# What the exercise asks
Each entry that follows should be set down precisely, with its pictures removed.

*** Input material ***

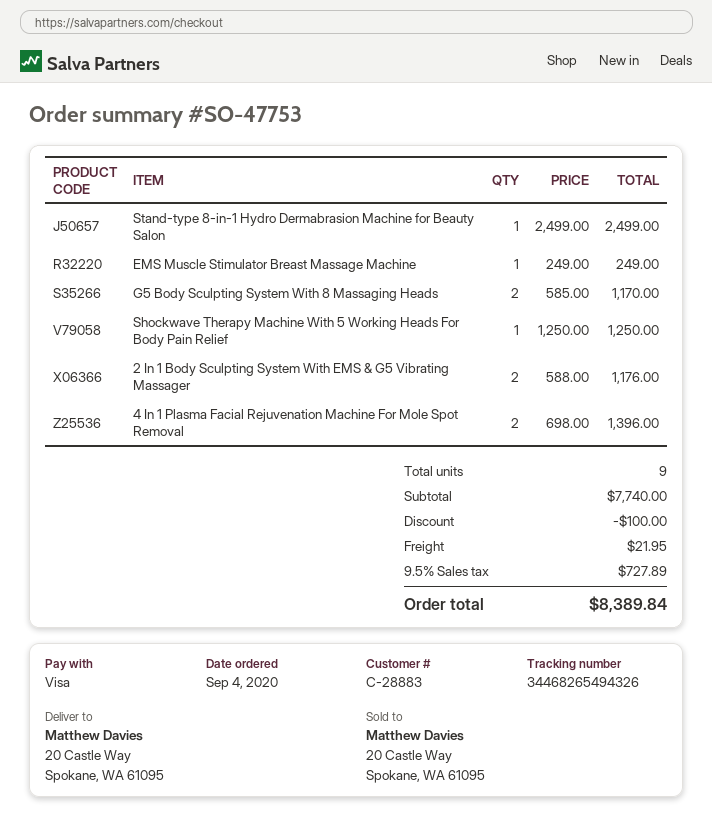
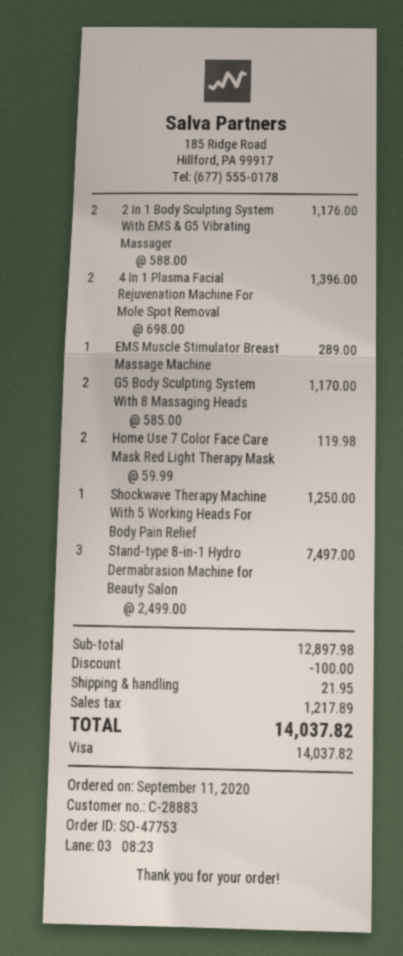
order date: 2020-09-04 -> 2020-09-11
Stand-type 8-in-1 Hydro Dermabrasion Machine for Beauty Salon: 1 x 2499.00 = 2499.00 -> 3 x 2499.00 = 7497.00
EMS Muscle Stimulator Breast Massage Machine: 1 x 249.00 = 249.00 -> 1 x 289.00 = 289.00
Home Use 7 Color Face Care Mask Red Light Therapy Mask: none -> 2 x 59.99 = 119.98
subtotal: 7740.00 -> 12897.98
tax: 727.89 -> 1217.89
total: 8389.84 -> 14037.82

*** End of Input material ***

# Written solution
order date: 2020-09-04 -> 2020-09-11
Stand-type 8-in-1 Hydro Dermabrasion Machine for Beauty Salon: 1 x 2499.00 = 2499.00 -> 3 x 2499.00 = 7497.00
EMS Muscle Stimulator Breast Massage Machine: 1 x 249.00 = 249.00 -> 1 x 289.00 = 289.00
Home Use 7 Color Face Care Mask Red Light Therapy Mask: none -> 2 x 59.99 = 119.98
subtotal: 7740.00 -> 12897.98
tax: 727.89 -> 1217.89
total: 8389.84 -> 14037.82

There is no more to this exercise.